Nach Ansicht der FDP sollen jetzt alle Englisch lernen. Für Anfänger/innen bietet sich fol­gender Einstieg an: Zunächst lernt man all jene Worte, die englisch (fast) genauso ausge­sprochen werden wie deutsch: Haus, Maus und Bär; Preis, Reis und Eis; Arm, Ring und Finger; Glas, Bier und hier; Korn, Gras und Busch; Boot, Wind und Winter; braun, laut und bitter; Fisch, Kork und Deck; Schein, Wein und fein; Schuh, Nudel und Flut; Gott, Bett und Block

Über den/die Autor*in: Heiner Jüttner (Gastautor)

Der Autor war war 1984 bis 1991 Ratsmitglied der Grünen in Aachen, 1991-98 Beigeordneter der Stadt Aachen. 1999–2007 kaufmännischer Geschäftsführer der Wassergewinnungs- und -aufbereitungsgesellschaft Nordeifel, die die Stadt Aachen und den Kreis Aachen mit Trinkwasser beliefert.

2 Kommentare

  1. Roland Appel

    Wer in der IT-BRanche arbeitet, muss immer wieder feststellen, dass es die Bundesregierung ist, die die tumbesten Versuche im Denglischen z.B. auf den IT-Gipfeln derselben unterstützt. Vom “the Länd” will ich garnicht anfangen.
    Als der geldgierige Herr Schrempp dem Daimler-Konzern die Fusion mit Chrysler zumutete, um sein Gehalt zu verzwölffachen, mussten alle möglichen Meetings in Englisch abgehalten werden. Historischer Moment, als Technikvorstand (und Schwabe) Prof. Weber 2007 in Magdeburg erklärte, er werde nun seinen Vortrag in Deutsch halten – von 300 Teilnehmern nahmen 2/3 erleichtert seufzend ihren Dolmetscher-Kopfhörer ab und applaudierten. Porsche entschied zu dieser Zeit, dass die Unternehmenssprache Deutsch sei. Eine interne wissenschaftliche Untersuchung hatte zutage gefördert, dass durch die Übersetzung in Englische etwa 20% entscheidende Details der Forschung und Ingenieurskunst, aber auch im Marketing verloren gehen.

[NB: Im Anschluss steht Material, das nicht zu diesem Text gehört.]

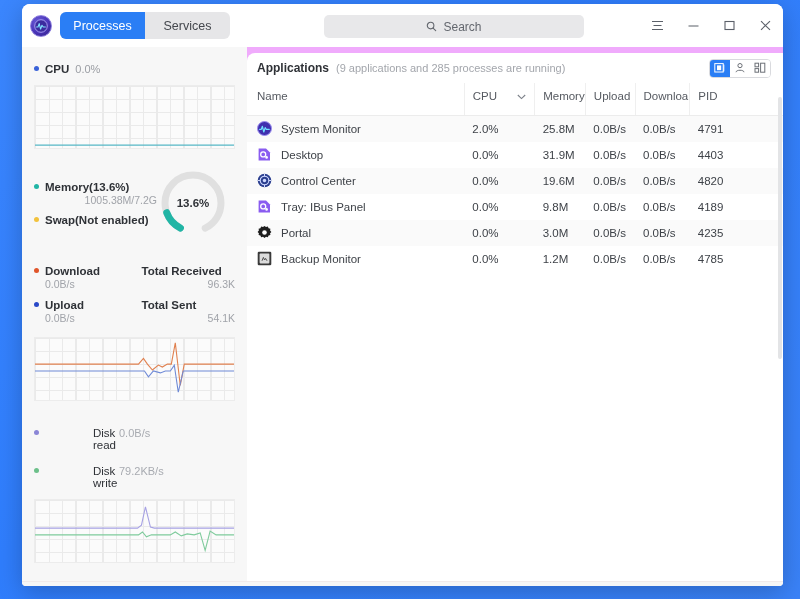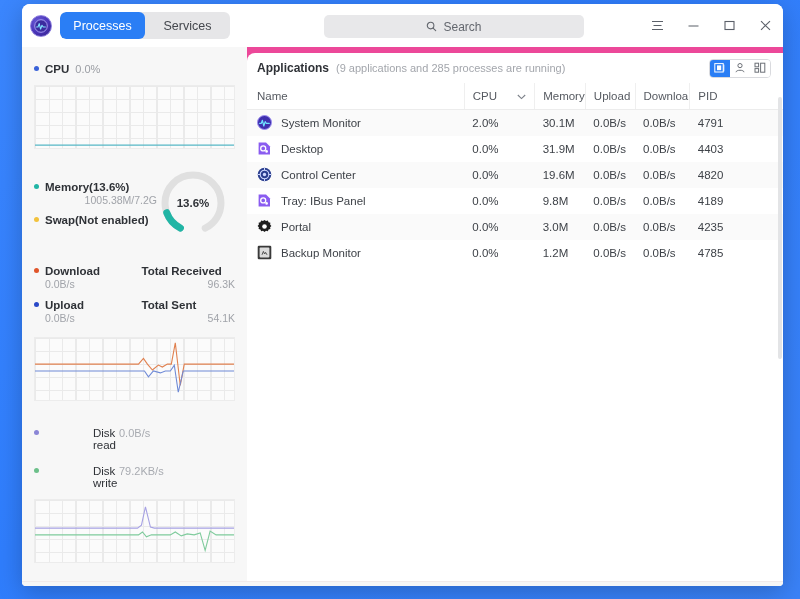--- a/index.html
+++ b/index.html
@@ -53,7 +53,7 @@
     min-width: 85px; height: 27px;
     display: flex; align-items: center; justify-content: center;
     font-size: 12.5px; color: #44474d;
-    border-radius: 6px; cursor: pointer;
+    border-radius: 0; cursor: pointer;
     padding: 0 12px;
   }
   .seg-btn.active { background: #2a7ef5; color: #fff; }

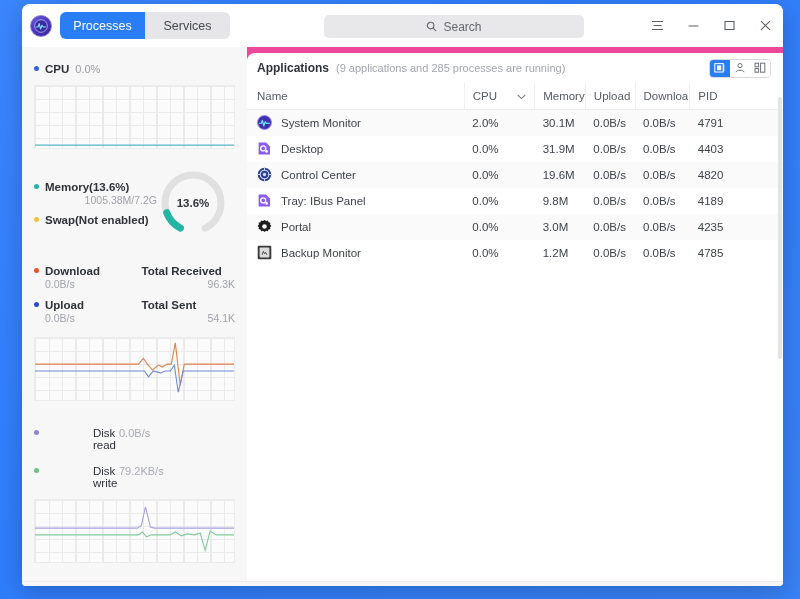--- a/index.html
+++ b/index.html
@@ -77,7 +77,7 @@
   }
 
   
-  .content { flex: 1; display: flex; min-height: 0; background: #ec4899; }
+  .content { flex: 1; display: flex; min-height: 0; background: #f0abfc; }
 
   
   .sidebar {

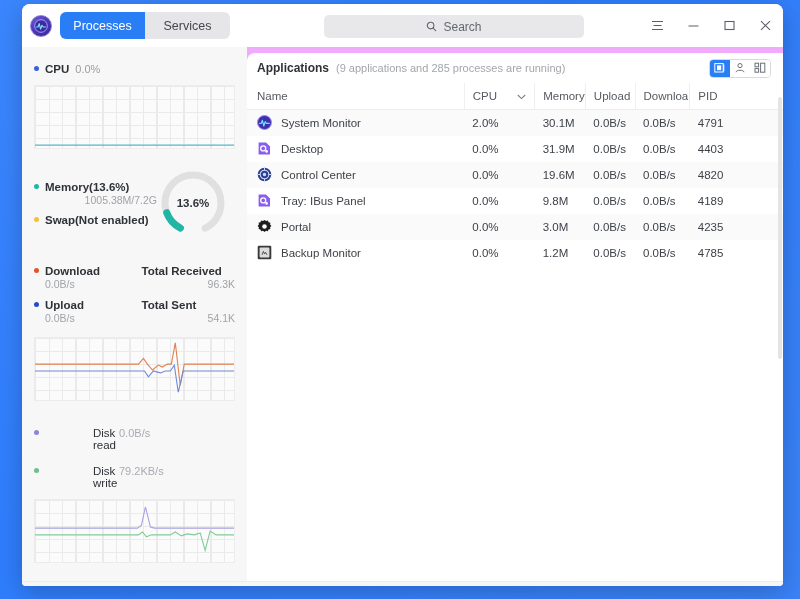--- a/index.html
+++ b/index.html
@@ -155,7 +155,7 @@
   table { width: 100%; border-collapse: collapse; table-layout: fixed; }
   thead th {
     font-size: 11.5px; font-weight: normal; color: #5c6views; color: #565a61;
-    text-align: left; padding: 7px 0 7px 0;
+    text-align: left; padding: 7px 0 13px 0;
     border-bottom: 1px solid #ececec;
     border-left: 1px solid #efefef;
     white-space: nowrap; overflow: hidden;

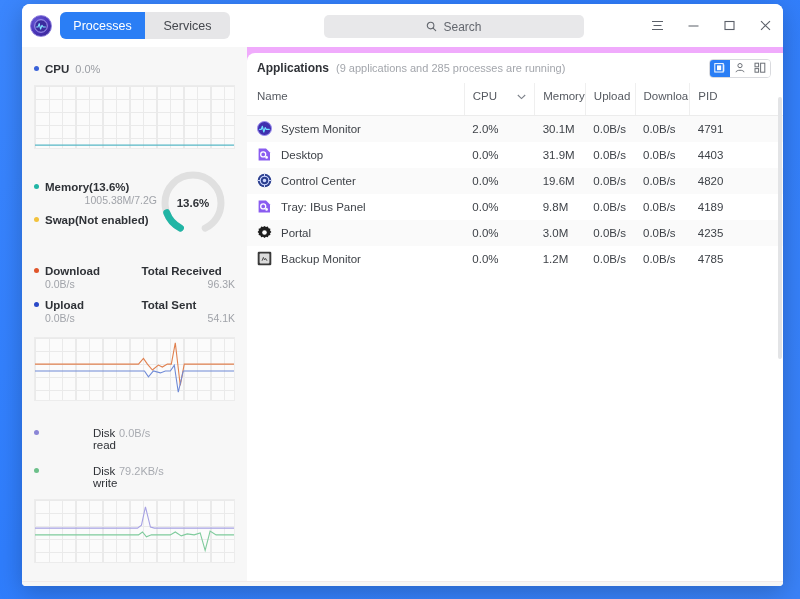--- a/index.html
+++ b/index.html
@@ -405,7 +405,7 @@
        </span>
      </td>
      <td class="pad">2.0%</td>
-     <td class="pad">30.1M</td>
+     <td class="pad">25.8M</td>
      <td class="pad">0.0B/s</td>
      <td class="pad">0.0B/s</td>
      <td class="pad">4791</td>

Soischsnaauwidder!

  2. Der Maschinist

    Freunde, das ist echt eine #Boomer Diskussion – aber kein Thema mehr… das ist meine Wirklichkeit: Ich arbeite zur Zeit mit Pol:innen, einem Tschetschenen, Russ:innen, Ukrainer:innen, Schwed:innen, einer Kolumbianerin, Inder:innen, Chines:innen, Rumän:innen, Niederländer:innen, einem Tschechen, Türk:innen, Schweizer:innen, Italiener:innen und einer handvoll deutschen Kolleg:innen. Und das ist nicht etwa eine Organisation der UN oder das Einwohnermeldeamt, sondern ein ganz normaler europäischer Einzelhandelskonzern on just a regular day at the office in Dortmund.

    It has got to work in English or it just doesn’t.